Data excerpts
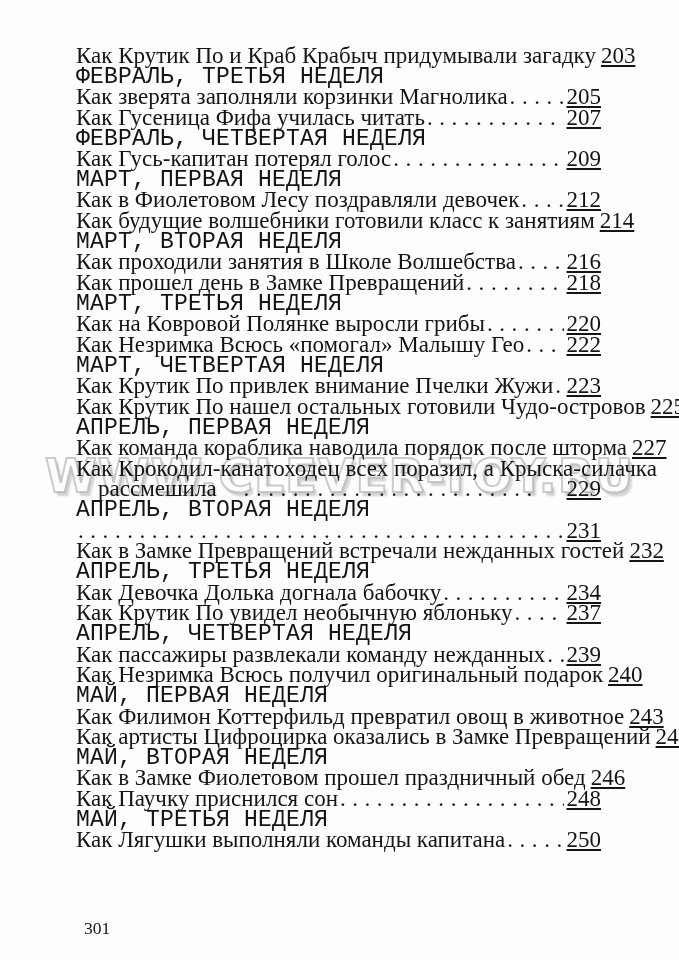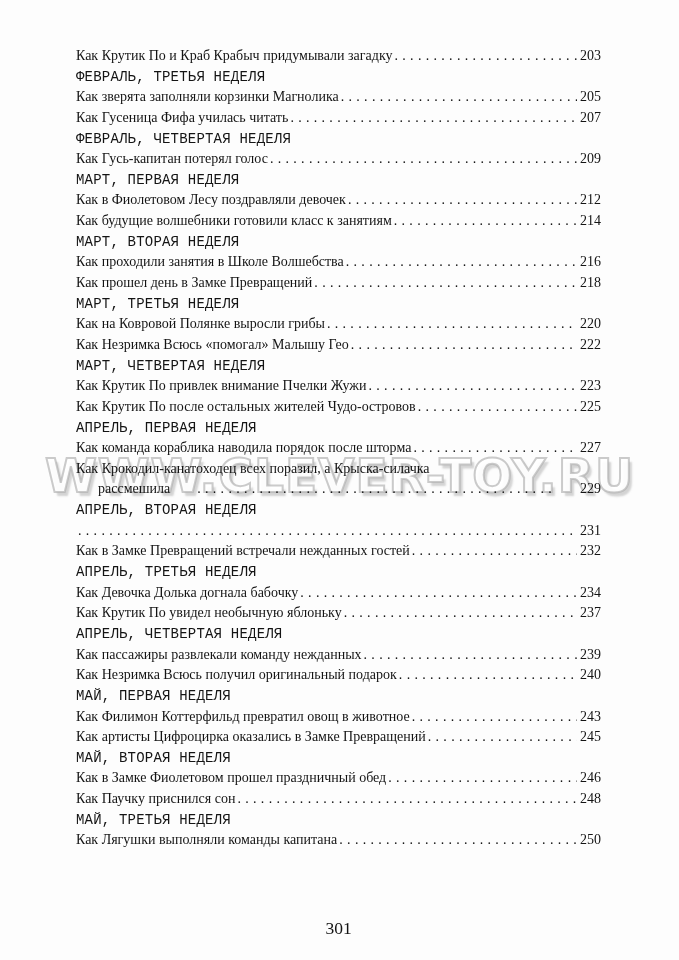--- a/index.html
+++ b/index.html
@@ -36,21 +36,21 @@
     z-index: 0;
     white-space: nowrap;
     pointer-events: none;
   }
   .toc {
     position: absolute;
     left: 76px;
     top: 46px;
     width: 525px;
     z-index: 1;
-    font-size: 14px;
+    font-size: 23px;
   }
   .row {
     display: flex;
     align-items: baseline;
     height: 20.65px;
     line-height: 20.65px;
     white-space: nowrap;
   }
   .row.heading .t {
     letter-spacing: 0.2px;
@@ -69,27 +69,28 @@
     margin: 0 3px 0 2px;
     min-width: 0;
   }
   .leader::after {
     content: ". . . . . . . . . . . . . . . . . . . . . . . . . . . . . . . . . . . . . . . . . . . . . . . . . . . . . . . . . . . . . . . . . . . .";
     letter-spacing: 0.4px;
   }
   .pg {
     flex: 0 0 auto;
     text-align: right;
+    text-decoration: underline;
   }
   .folio {
     position: absolute;
-    left: 76px;
+    left: 84px;
     top: 918px;
     width: 525px;
-    text-align: center;
+    text-align: left;
     font-size: 17.5px;
     z-index: 1;
   }
 </style>
 </head>
 <body>
 
 <div class="scan-page">
   <div class="watermark">WWW.CLEVER-TOY.RU</div>
   <div class="toc">
@@ -160,21 +161,21 @@
       </div>
       <div class="row heading">
         <span class="t">МАРТ, ЧЕТВЕРТАЯ НЕДЕЛЯ</span>
       </div>
       <div class="row entry">
         <span class="t">Как Крутик По привлек внимание Пчелки Жужи</span>
         <span class="leader"></span>
         <span class="pg">223</span>
       </div>
       <div class="row entry">
-        <span class="t">Как Крутик По после остальных жителей Чудо-островов</span>
+        <span class="t">Как Крутик По нашел остальных готовили Чудо-островов</span>
         <span class="leader"></span>
         <span class="pg">225</span>
       </div>
       <div class="row heading">
         <span class="t">АПРЕЛЬ, ПЕРВАЯ НЕДЕЛЯ</span>
       </div>
       <div class="row entry">
         <span class="t">Как команда кораблика наводила порядок после шторма</span>
         <span class="leader"></span>
         <span class="pg">227</span>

→ **REQUIREMENT**
Pull every line containing "островов" out of the records.

→ **RESPONSE BELOW**
-        <span class="t">Как Крутик По после остальных жителей Чудо-островов</span>
+        <span class="t">Как Крутик По нашел остальных готовили Чудо-островов</span>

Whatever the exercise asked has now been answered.